Entraron al ascensor. Era la primera vez que Greg visitaba la suite permanente que su padre tenía en el hotel. Su madre, Marga, jamás había estado allí.
Lev pasaba mucho tiempo en Washington porque el gobierno interfería continuamente en el negocio del cine. Hombres que se consideraban a sí mismos líderes morales se alteraban de lo lindo por lo que se mostraba en la gran pantalla, y ejercían presión para que el gobierno censurase las películas. Lev lo veía como una negociación —consideraba su vida entera como tal—, y su objetivo constante era evitar la censura formal cumpliendo voluntariamente con un código, una estrategia que contaba con el respaldo de Sol Starr y la gran mayoría de los peces gordos de Hollywood.
Llegaron a un comedor de extremado lujo, mucho más que el del espacioso apartamento de Buffalo donde vivían Greg y su madre, y que para el joven siempre había sido lujoso. Aquella sala tenía muebles de patas alargadas y delgadas que al hijo de Lev le parecieron franceses, ventanas vestidas con pesadas cortinas de terciopelo en tonos marrones y un enorme fonógrafo.
Se quedó de piedra al ver, en el centro de la habitación, sentada en un sofá de seda amarilla, a la estrella de cine Gladys Angelus.
La gente decía que era la mujer más hermosa del mundo.
Y Greg entendió por qué. Irradiaba sensualidad: desde sus insinuantes ojos azul oscuro hasta las largas piernas cruzadas bajo su ceñida falda. Cuando le tendió una mano para estrechársela, sus rojos labios dibujaron una sonrisa y sus redondeados senos se movieron con erótico balanceo bajo su terso jersey.

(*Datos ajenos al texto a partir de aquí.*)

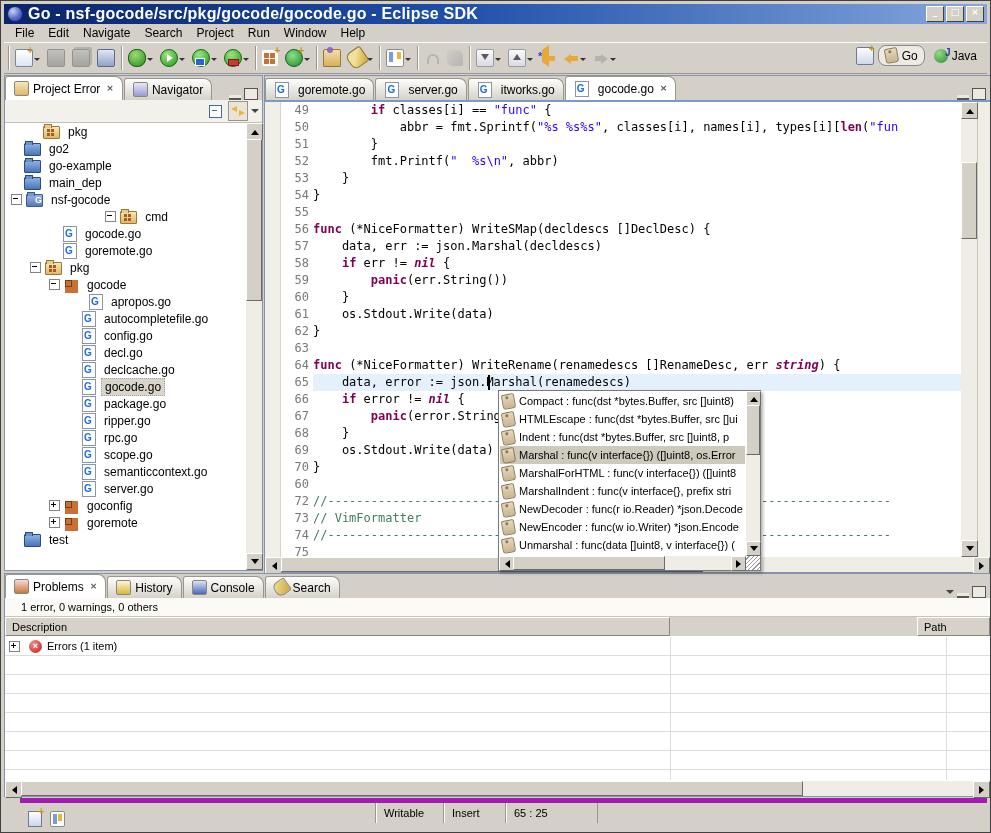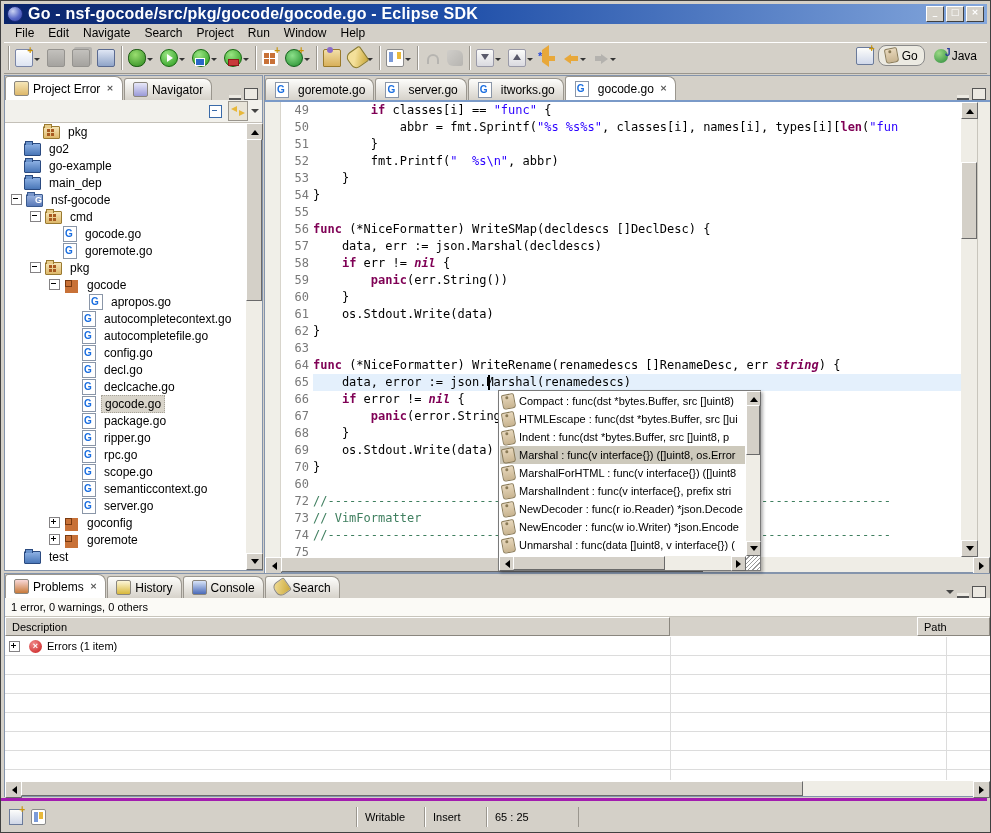"cmd" div.trow { justify-content: none -> center }
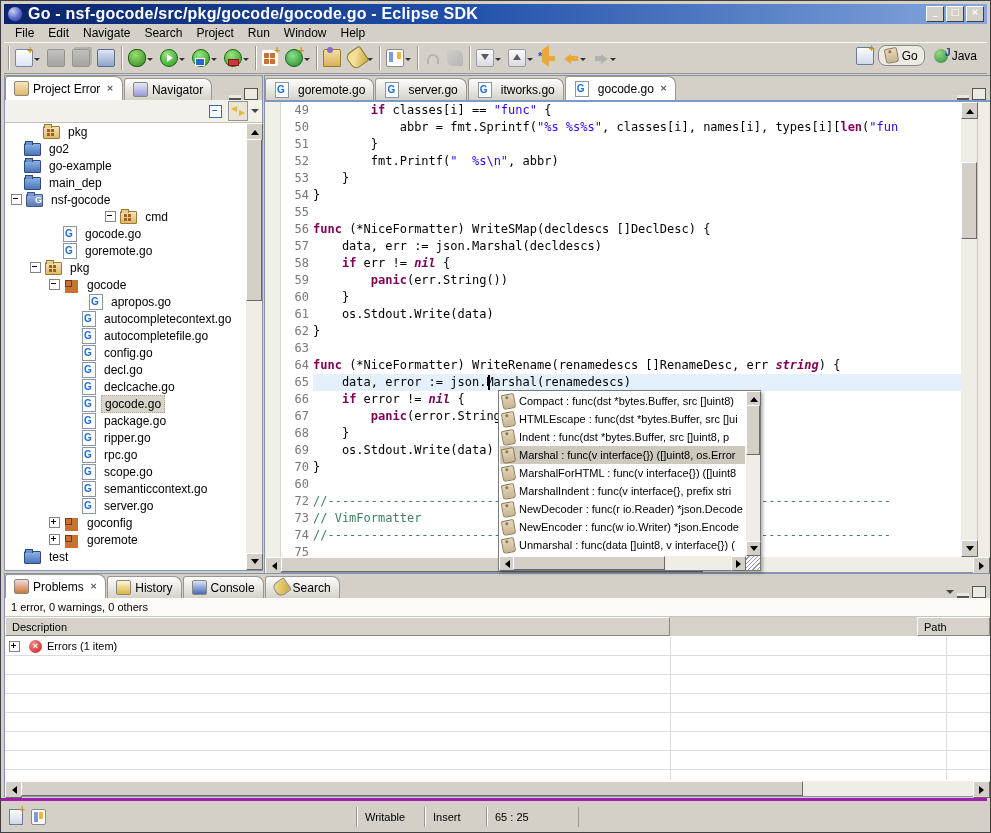"autocompletecontext.go" div.trow { html: <div> <span></span> <span></span> <span>autocompletecontext.go</span> </div> -> none }
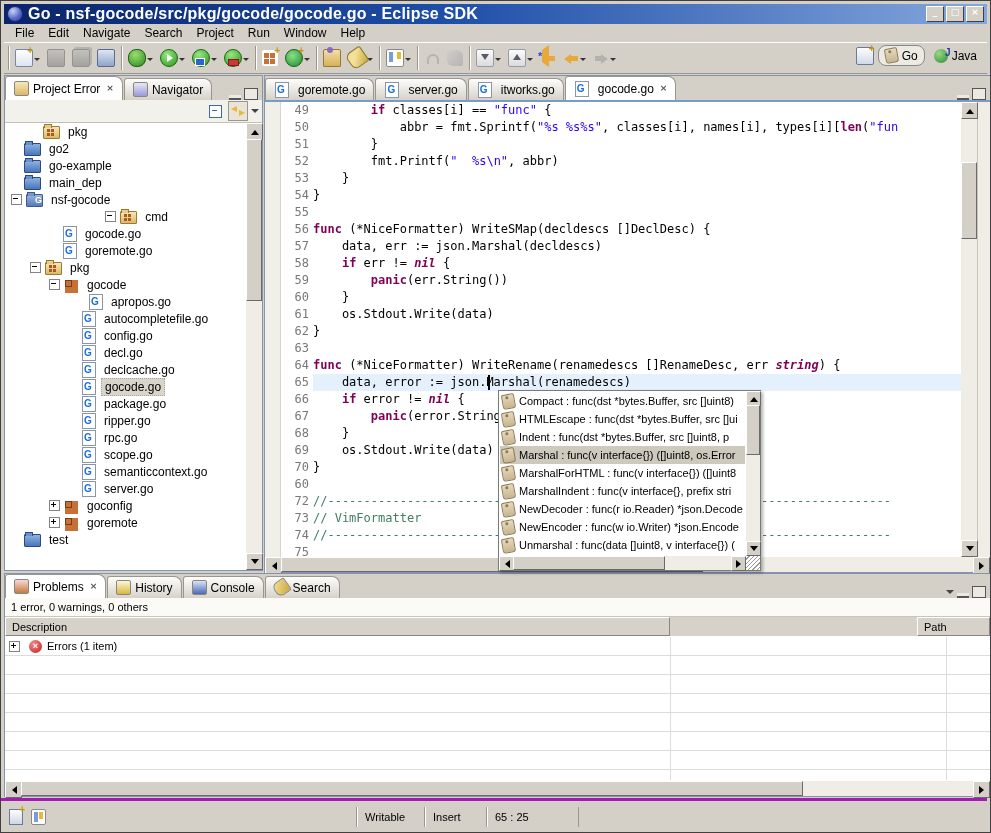"1 error, 0 warnings, 0" #summary { padding-left: 6px -> 16px }
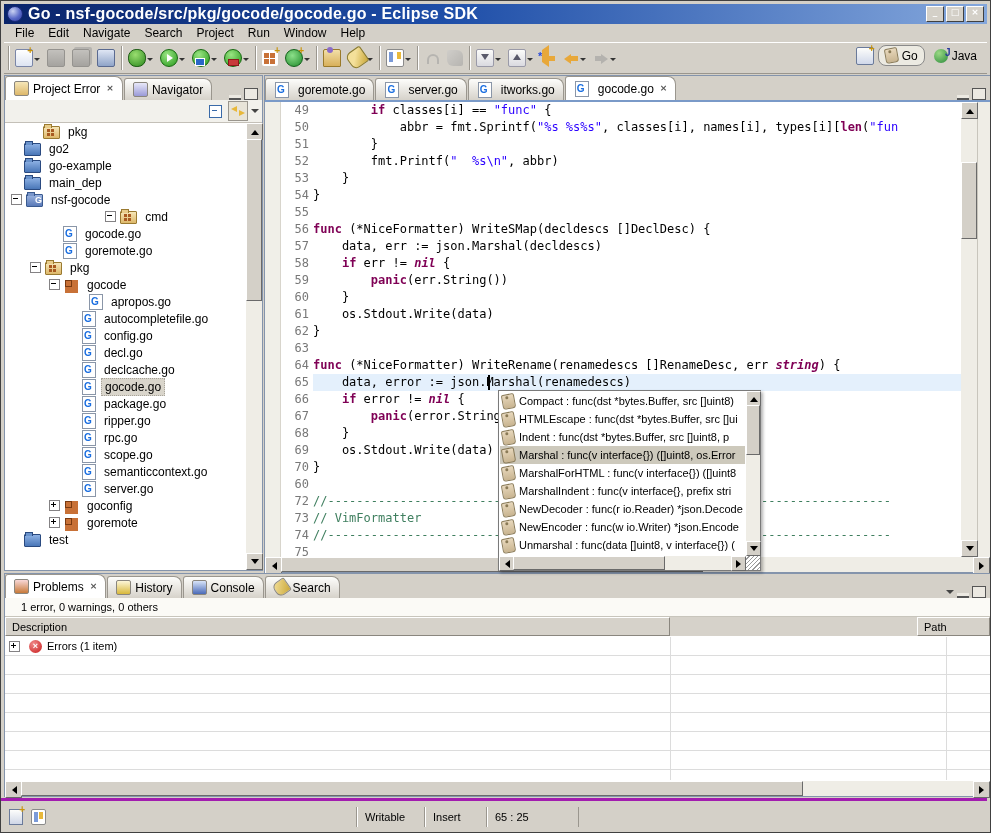"Writable" #statusbar { align-items: center -> none; border-top: 3px solid #a21caf -> 5px solid #a21caf; left: 0 -> 19px }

Greg dudó un instante antes de corresponder el gesto. Sentía que era ser desleal con su madre, Marga. Ella nunca mencionaba el nombre de Gladys Angelus, clara señal de que sabía lo que se rumoreaba sobre la actriz y Lev. Greg tenía la sensación de que podía estar entablando amistad con la enemiga de su madre. Pensó: «Si mamá se enterase, se pondría a llorar».
Pero lo habían pillado por sorpresa; de haber sido advertido, de haber tenido tiempo para pensar en su reacción, habría estado preparado y habría ensayado una retirada cortés. Sin embargo, no encontró la fuerza para ser torpemente grosero ante aquella mujer de belleza arrebatadora.